Václav Havel Prague Airport responds to the development of competition from neighbouring countries in terms of passenger-handling capacities. It cannot rely on state assistance. By the end of the decade, the airport wants to expand its capacity with two more boarding fingers.
There are new ambitious airport projects in Berlin, in Warsaw, Poland, or the construction of a third runway in Vienna airport. With the development of closer and more distant competition, Prague’s Václav Havel Airport will have to cope with billions in investments and prepare for nearly twice as many passengers to pass through its gates in 2040.
At the same time, the most profitable part of a state-owned airline holding cannot count on the state’s cash to run into an estimated 27 billion investment.

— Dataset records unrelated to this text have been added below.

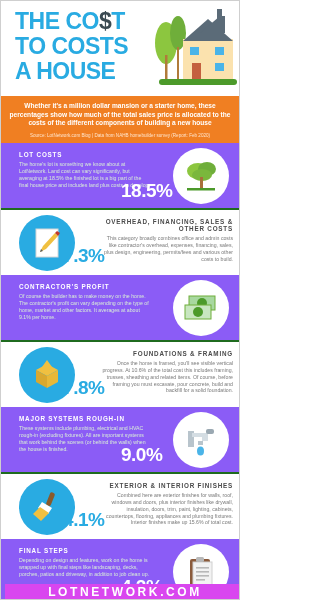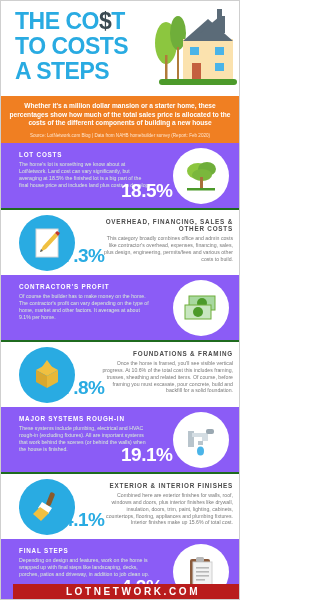--- a/index.html
+++ b/index.html
@@ -59,35 +59,35 @@
 
   .circle{
     position:absolute;width:56px;height:56px;border-radius:50%;
     top:5px;display:flex;align-items:center;justify-content:center;
   }
   .sec.green .circle{background:#ffffff;right:10px;}
   .sec.white .circle{background:#29ABE2;left:18px;}
 
   
   .footer{
-    position:absolute;left:12px;bottom:0;width:240px;height:15px;
-    background:#b91c1c;color:#ffffff;display:flex;align-items:center;
-    justify-content:center;font-size:10px;font-weight:bold;letter-spacing:2.6px;
+    position:absolute;left:4px;bottom:0;width:240px;height:15px;
+    background:#d946ef;color:#ffffff;display:flex;align-items:center;
+    justify-content:center;font-size:12px;font-weight:bold;letter-spacing:2.6px;
   }
 </style>
 </head>
 <body>
 
 <div class="page">
 
   <div class="header">
     <div class="title">
       <span>THE CO</span><span class="dollar">$</span><span>T</span><br>
       <span>TO COSTS</span><br>
-      <span>A STEPS</span>
+      <span>A HOUSE</span>
     </div>
     <svg class="art" viewBox="0 0 92 88">
       <ellipse cx="21" cy="40" rx="11" ry="21" fill="#8cc63f"></ellipse>
       <ellipse cx="33" cy="30" rx="8" ry="17" fill="#6fae3a"></ellipse>
       <rect x="20" y="52" width="2.5" height="26" fill="#b07b3a"></rect>
       <rect x="32" y="44" width="2" height="34" fill="#b07b3a"></rect>
       <rect x="38" y="36" width="50" height="42" fill="#fbe2ae"></rect>
       <polygon points="38,38 63,16 88,38" fill="#5b6b78"></polygon>
       <polygon points="55,30 75,13 80,13 80,30" fill="#5b6b78"></polygon>
       <rect x="72" y="6" width="5" height="14" fill="#5b6b78"></rect>
@@ -166,21 +166,21 @@
         <polygon points="17,2 22,9 19,9 19,15 15,15 15,9 12,9" fill="#f0c040"></polygon>
       </svg>
     </div>
   </div>
 
   <div class="sec green">
     <div class="txtcol">
       <div class="sec-head">MAJOR SYSTEMS ROUGH-IN</div>
       <div class="sec-body">These systems include plumbing, electrical and HVAC rough-in (excluding fixtures). All are important systems that work behind the scenes (or behind the walls) when the house is finished.</div>
     </div>
-    <div class="pct">19.1%</div>
+    <div class="pct">9.0%</div>
     <div class="circle">
       <svg width="38" height="38" viewBox="0 0 38 38">
         <rect x="6" y="10" width="6" height="16" fill="#b8c4cc"></rect>
         <path d="M10 12 L26 12 L26 20 L20 20 L20 16 L10 16 Z" fill="#d4dde3"></path>
         <rect x="24" y="8" width="8" height="5" rx="2" fill="#9aa8b2"></rect>
         <rect x="16" y="20" width="5" height="4" fill="#b8c4cc"></rect>
         <ellipse cx="18.5" cy="30" rx="3.5" ry="4.5" fill="#4ab4e8"></ellipse>
       </svg>
     </div>
   </div>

According to the Ministry of Finance, it is to finance its development primarily from profit or to use commercial loans.
The Rating Has Jumped Upwards
Therefore, the airport may need additional financial injections to finance the development described above, especially if the state continues to pay a hefty dividend of billion crowns from its profits, as it did last year.

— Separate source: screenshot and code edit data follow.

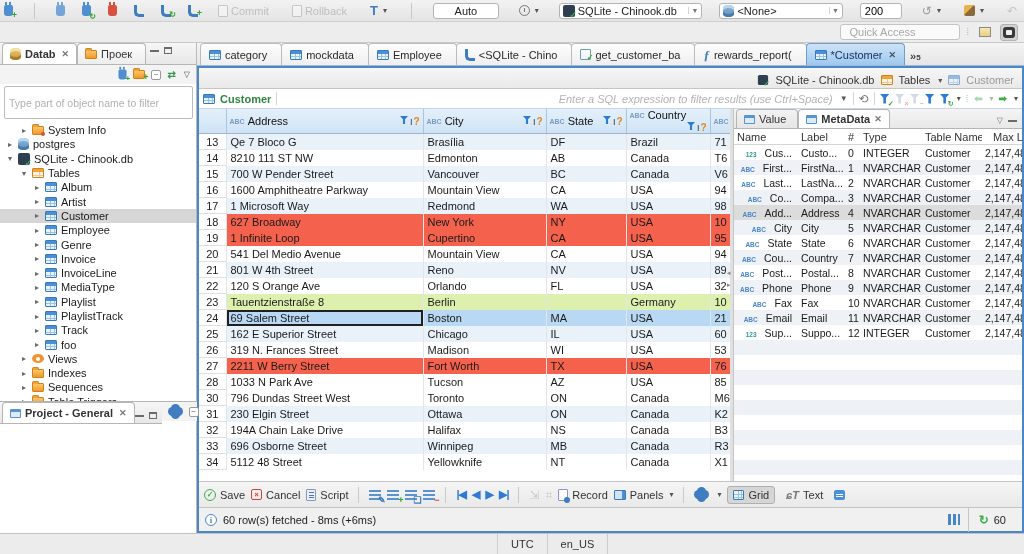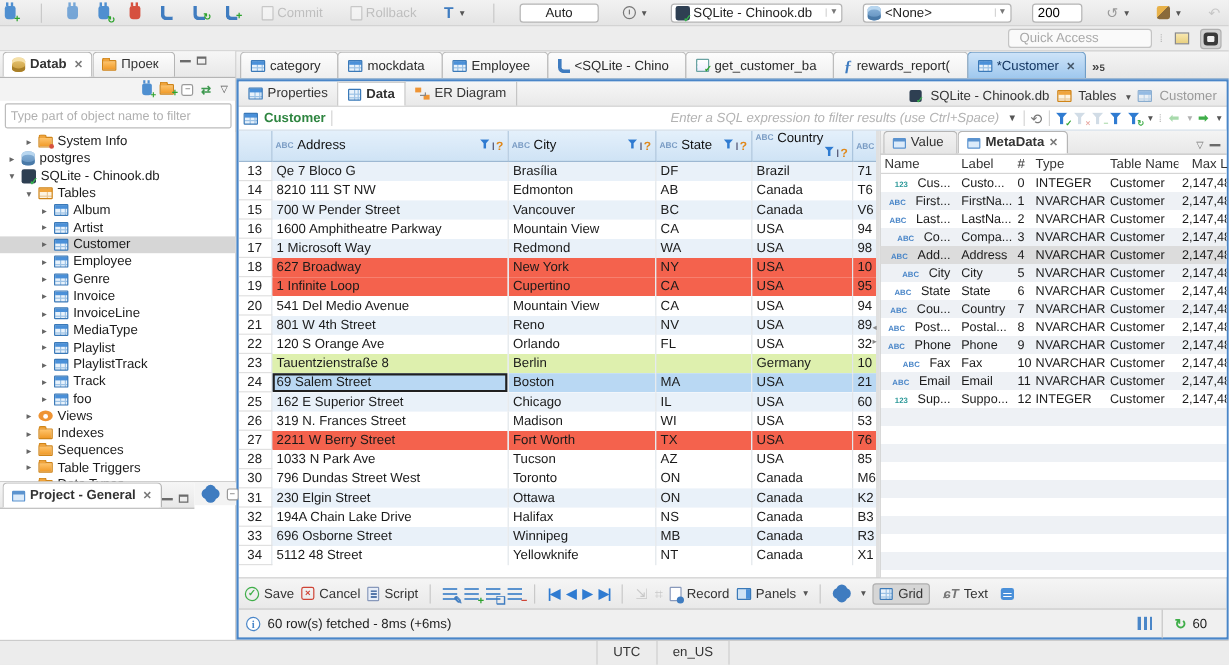--- a/index.html
+++ b/index.html
@@ -63,21 +63,21 @@
 .wmin { width:9px; height:3px; border-bottom:2px solid #6a6a6a; }
 .wmax { width:8px; height:7px; border:1px solid #6a6a6a; border-top:2px solid #6a6a6a; }
 
 .panel-toolbar { height:19px; display:flex; align-items:center; justify-content:flex-end; gap:6px; padding:0 6px; background:#f3f3f3; }
 .ic-folder { width:12px; height:9px; background:linear-gradient(#ffc46b,#f09a28); border:1px solid #cf8418; border-radius:1px; position:relative; }
 .ic-folder::before { content:""; position:absolute; top:-3px; left:-1px; width:5px; height:2px; background:#f0a43c; border:1px solid #cf8418; border-bottom:none; border-radius:2px 2px 0 0; }
 .ic-collapse { width:10px; height:10px; border:1px solid #999; border-radius:2px; color:#666; font-size:8px; line-height:8px; text-align:center; background:#fff; }
 .ic-link { color:#3f9950; font-size:10px; font-weight:bold; }
 .ic-gearb { width:11px; height:11px; border-radius:50%; background:#3f7cc0; box-shadow:0 -3px 0 -1px #3f7cc0, 0 3px 0 -1px #3f7cc0, -3px 0 0 -1px #3f7cc0, 3px 0 0 -1px #3f7cc0; margin:2px; }
 
-.nav-filter { margin:2px 4px 3px 4px; height:21px; width:189px; border:1px solid #bcbcbc; border-radius:2px; padding:0 4px; font-size:10.5px; color:#333; background:#fff; }
+.nav-filter { margin:2px 4px 3px 4px; height:33px; width:189px; border:1px solid #bcbcbc; border-radius:2px; padding:0 4px; font-size:10.5px; color:#333; background:#fff; }
 .nav-filter::placeholder { color:#b0b0b0; }
 
 .nav-panel { height:359px; background:#fff; border-bottom:1px solid #b5b5b5; display:flex; flex-direction:column; }
 .tree { flex:1; overflow:hidden; background:#fff; padding-top:1px; }
 .tree-item { height:14.3px; display:flex; align-items:center; gap:4px; white-space:nowrap; font-size:11px; color:#1a1a1a; }
 .tree-item .arrow { width:8px; font-size:8px; color:#666; text-align:center; flex:0 0 8px; }
 .tree-item.d1 { padding-left:6px; } .tree-item.d2 { padding-left:20px; } .tree-item.d3 { padding-left:33px; }
 .tree-item.selected { background:#d6d6d6; }
 .tic { display:inline-block; position:relative; flex:0 0 auto; }
 .ti-table { width:12px; height:10px; border:1px solid #3a79b8; border-radius:1px;
@@ -524,37 +524,20 @@
           <span class="tic ti-table"></span>
           <span>*Customer</span>
           <span class="close">✕</span>
         </div>
       <div class="etabs-more" style="position: static; left: 1143px;">»<small>5</small></div>
       </div>
 
     <div class="editor-frame">
 
       <div class="subtabs">
-        <div style="display:flex">
-
-            <div class="stab">
-              <span class="tic ti-table"></span>
-              <span>Properties</span>
-            </div>
-
-            <div class="stab active">
-              <span class="tic ti-grid"></span>
-              <span>Data</span>
-            </div>
-
-            <div class="stab">
-              <span class="tic ti-erd"></span>
-              <span>ER Diagram</span>
-            </div>
-          </div>
         <div class="crumbs">
           <span class="tic ic-dbdark" style="transform:scale(.85)"></span>
           <span>SQLite - Chinook.db</span>
           <span class="tic ti-table-orange"></span>
           <span>Tables</span>
           <span class="caret">▾</span>
           <span class="tic ti-table" style="opacity:.55"></span>
           <span class="dim">Customer</span>
         </div>
       </div>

The non-existent Czech Aeroholding, of which the airport was a major part, has drawn 2.5 billion crowns from the profits, virtually all the profit from the period for which the dividend was paid out.
On the other hand, the airport has the best credit conditions ever. At the end of October, Moody’s increased its credit rating by one degree, raising the airport from a mid-end category to high-quality opportunities for attracting potential lenders.